Tal como em qualquer reality show não existia um roteiro definido e pretendia-se apenas que cada um dos protagonistas mostrasse a “vida como ela é”.  Assim sendo, logo desde o início tudo correu como previsto. Quem tinha tido um dia agitado e com muitos compromissos foi pontual, quem morava mais perto e não tinha tido nada para fazer chegaria atrasado.  A anfitriã recebia cada um que chegava com um sorriso de tamanho imensurável e alegria genuína. Logo nos primeiros minutos a inibição provocada pela presença das câmaras desapareceu e já ninguém sentia que elas estavam lá.

 

As garrafas de vinho foram-se alinhando e como de surpresa só se pretendia o conteúdo das cartas de amor, cada protagonista foi lendo a brochura informativa, sobre os efeitos físicos que poderia experienciar após a degustação de tão afrodisíaco manjar. Esses efeitos incluíam a estimulação do sistema circulatório, o aumento na produção de sémen, o aumento do desejo, a irritação dos órgãos genitais e da região urinária e o aumento da sensação de bem-estar.
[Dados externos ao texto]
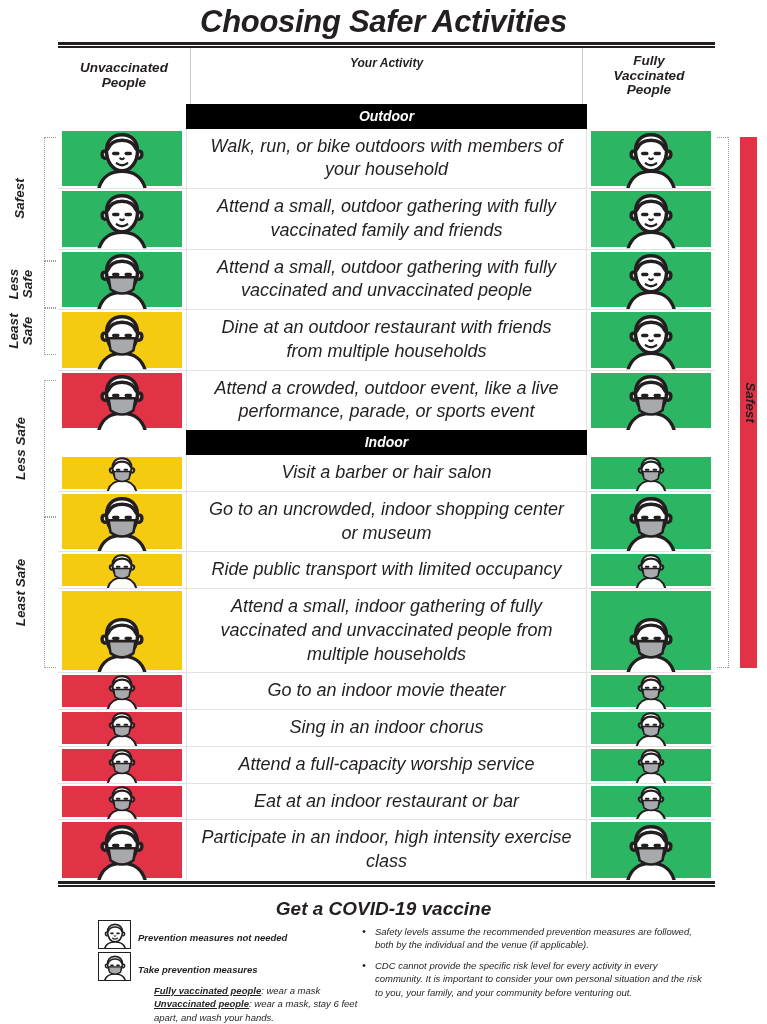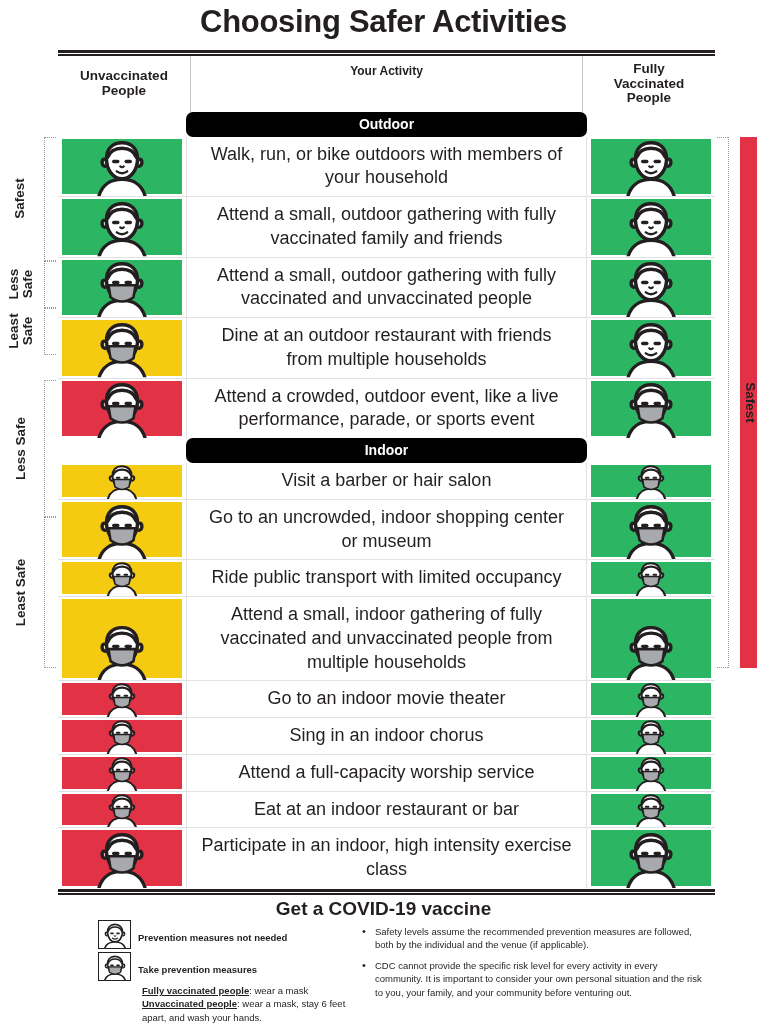--- a/index.html
+++ b/index.html
@@ -3,33 +3,33 @@
 <meta charset="utf-8">
 <style>
   html,body{margin:0;padding:0;}
   body{
     width:767px;height:1024px;
     background:#ffffff;
     font-family:"Liberation Sans", sans-serif;
     color:#231f20;
     overflow:hidden;
   }
-  .page{position:relative;width:767px;height:1024px;}
+  .page{position:relative;width:767px;height:1024px;font-style:italic;}
 
   
   .title{
     position:absolute;left:0;top:4px;width:767px;
     text-align:center;
     font-size:31px;font-weight:bold;
     letter-spacing:-0.3px;
     color:#231f20;
   }
 
   
-  .table-wrap{position:absolute;left:58px;top:50px;width:657px;}
+  .table-wrap{position:absolute;left:58px;top:42px;width:657px;}
   .top-rule{height:3px;background:#231f20;border-bottom:1px solid #fff;}
   .top-rule2{height:2px;background:#231f20;margin-bottom:0px;}
   .bottom-rule{height:3px;background:#231f20;margin-top:1px;}
   .bottom-rule2{height:2px;background:#231f20;margin-top:1px;}
 
   
   .hdr{display:flex;align-items:stretch;}
   .hdr .colL,.hdr .colR{
     width:128px;flex:0 0 128px;
     display:flex;align-items:center;justify-content:center;
@@ -40,21 +40,21 @@
   .hdr .colR{border-right:none;border-left:1px solid #c9c9c9;}
   .hdr .colM{
     flex:1 1 auto;display:flex;flex-direction:column;justify-content:flex-start;
   }
   .hdr .colM .act{
     text-align:center;font-weight:bold;font-size:12px;
     padding:8px 0 7px 0;
   }
   .band{
     background:#000;color:#fff;text-align:center;
-    font-weight:bold;font-size:14px;padding:4px 0 5px 0;border-radius:7px;
+    font-weight:bold;font-size:14px;padding:4px 0 5px 0;
   }
   .band-row{display:flex;}
   .band-row .sp{width:128px;flex:0 0 128px;background:#fff;}
   .band-row .bandc{flex:1 1 auto;}
 
   
   .row{display:flex;align-items:stretch;border-top:1px solid #e2e2e2;}
   .row.first{border-top:none;}
   .cell-icon{
     width:128px;flex:0 0 128px;
@@ -112,21 +112,21 @@
   .legend{position:absolute;left:98px;top:920px;width:260px;}
   .leg-item{display:flex;align-items:center;margin-bottom:3px;}
   .leg-box{
     width:31px;height:27px;flex:0 0 31px;
     border:1.6px solid #231f20;background:#fff;margin-right:7px;
     position:relative;overflow:hidden;
   }
   .leg-box svg{position:absolute;left:50%;top:1px;transform:translateX(-50%);
     width:26px;height:26px;}
   .leg-txt{font-size:9.5px;font-weight:bold;line-height:1.25;padding-top:7px;}
-  .leg-sub{font-size:9.5px;line-height:1.4;margin-top:1px;margin-left:44px;}
+  .leg-sub{font-size:9.5px;line-height:1.4;margin-top:1px;margin-left:56px;}
   .leg-sub .u{text-decoration:underline;font-weight:bold;}
 
   .bullets{position:absolute;left:362px;top:925px;width:345px;}
   .bul{display:flex;font-size:9.5px;line-height:1.42;margin-bottom:7px;}
   .bul .dot{flex:0 0 13px;font-size:11px;line-height:1.25;}
   .bul .bt{flex:1 1 auto;}
 </style>
 </head>
 <body>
Sentiu-se desde logo um pequeno desconforto: tratava-se de uma quinta-feira e no dia seguinte todos teriam de acordar cedo para ir trabalhar; dormir sozinho sob o efeito de tão poderosos ingredientes poderia levar a “baixa médica” por período indeterminado.

 

Após o jantar, e dando cumprimento à tradição associada ao Dia de São Valentim, foram trocadas cartas de amor. Todos ficaram emocionados e logo surgiram os agradecimentos e carinhos.  Para que tudo terminasse da melhor forma possível, de imediato o espaço se transformou e a banda sonora também.  A música de inspiração latina soava e dois casais resolviam arriscar na salsa, na bachata e até no tango. Quem não dançava registava em fotografia ou em filme tudo o que acontecia.

 

 

Como notas negativas ficam o desconforto que sente quando se permanece por longos períodos de tempo em ambientes pouco iluminados e a dificuldade que a anfitriã teria em fintar a vizinha do andar de baixo nos dias que se seguiriam, com medo que esta se tornasse violenta depois de ter tido dificuldade em dormir nessa noite.

 

No dia seguinte todos acordaram bem dispostos e com vontade de repetir este formato audiovisual apesar de este não contemplar um prémio final em dinheiro, tão usual em outros “reality show’s”. Na sequência deste evento, saiu mesmo a intenção de declarar o dia 14 de Fevereiro não só o Dia dos Namorados mas também o Dia dos Encalhados.